■ **Assigned task**
Your answer should consist of the lines holding "android", copied from the material below.

■ **Data supplied**
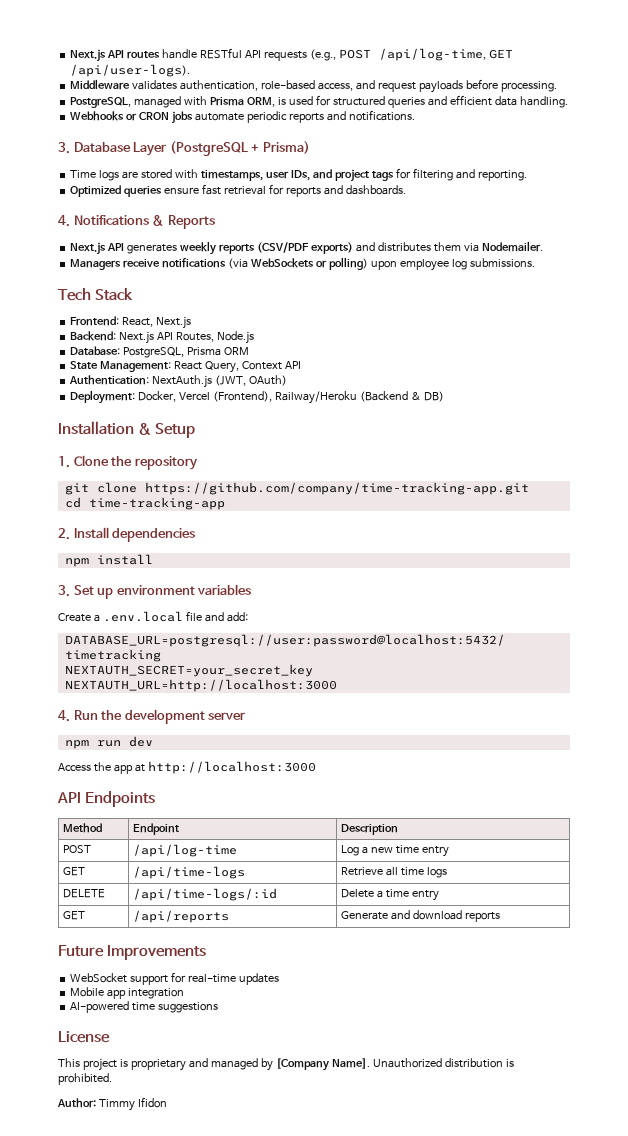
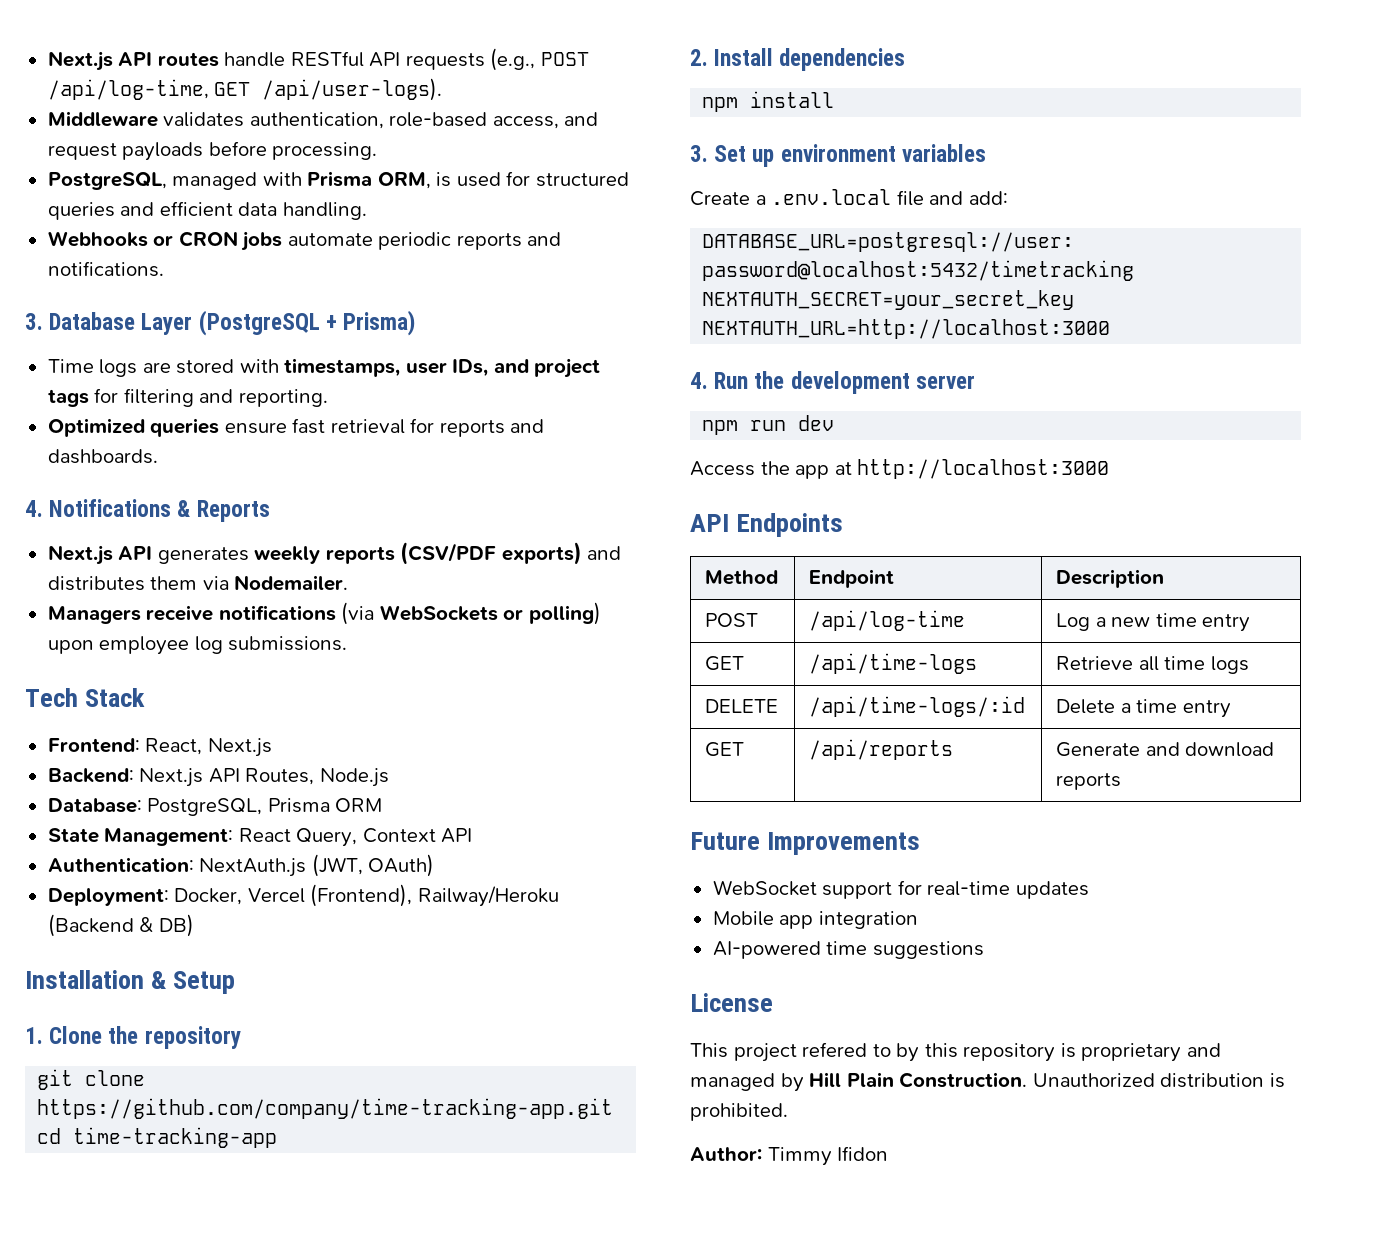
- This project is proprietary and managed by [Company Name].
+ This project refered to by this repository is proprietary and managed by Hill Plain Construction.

...

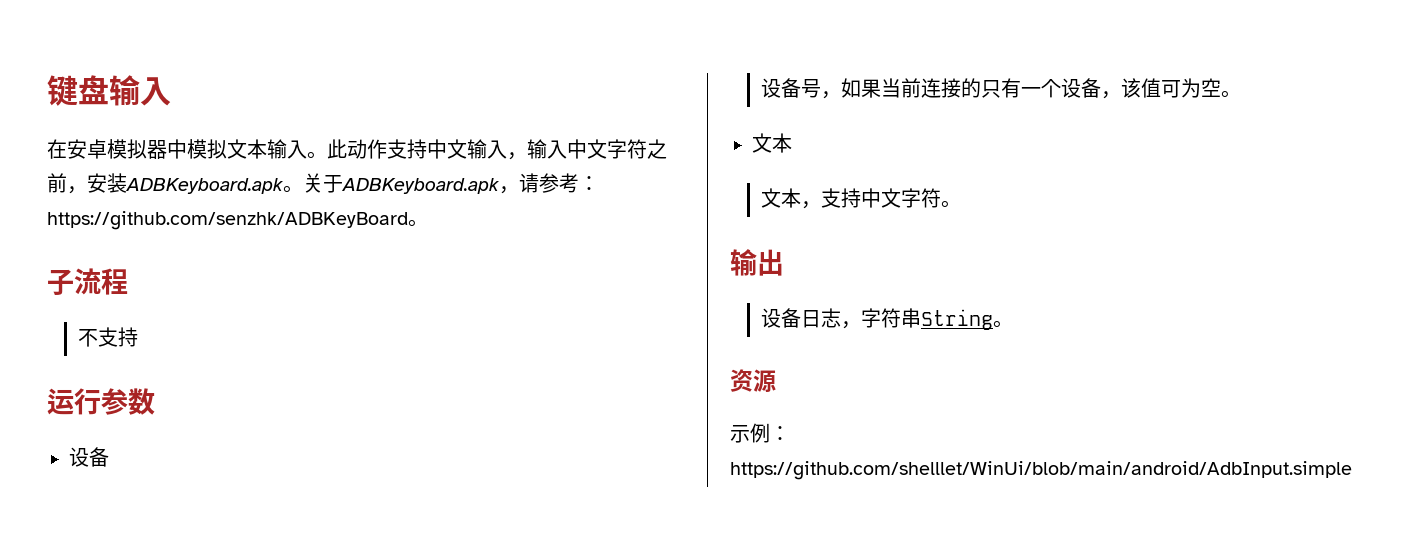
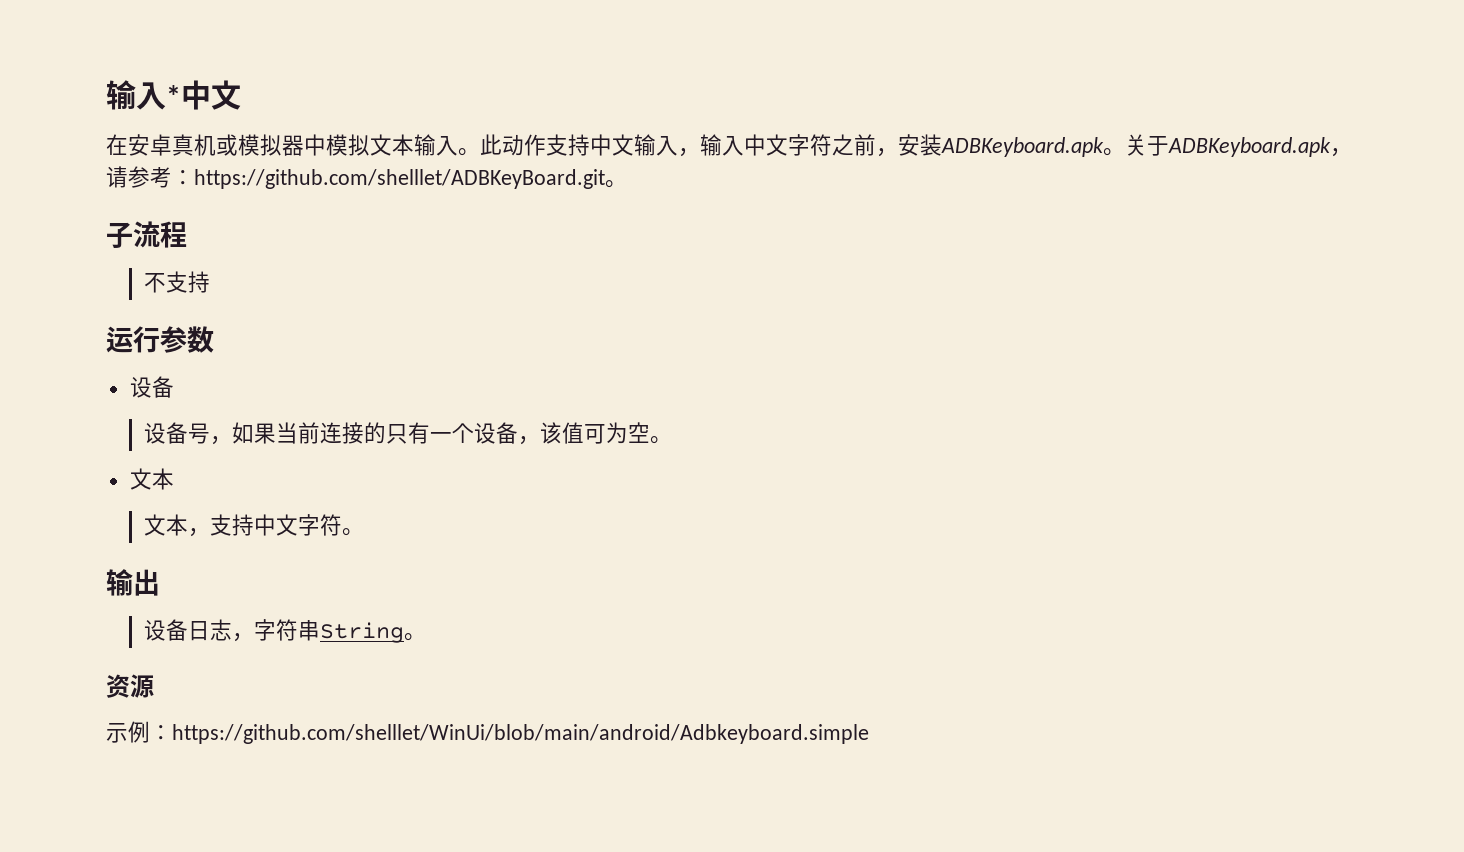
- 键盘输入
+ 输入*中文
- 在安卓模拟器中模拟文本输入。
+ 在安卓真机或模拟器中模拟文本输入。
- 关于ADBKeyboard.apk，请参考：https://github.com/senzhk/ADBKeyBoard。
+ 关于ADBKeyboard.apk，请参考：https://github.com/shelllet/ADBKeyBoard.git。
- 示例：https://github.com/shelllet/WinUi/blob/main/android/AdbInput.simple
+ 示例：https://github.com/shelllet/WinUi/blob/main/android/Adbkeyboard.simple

■ **Your response**
- 示例：https://github.com/shelllet/WinUi/blob/main/android/AdbInput.simple
+ 示例：https://github.com/shelllet/WinUi/blob/main/android/Adbkeyboard.simple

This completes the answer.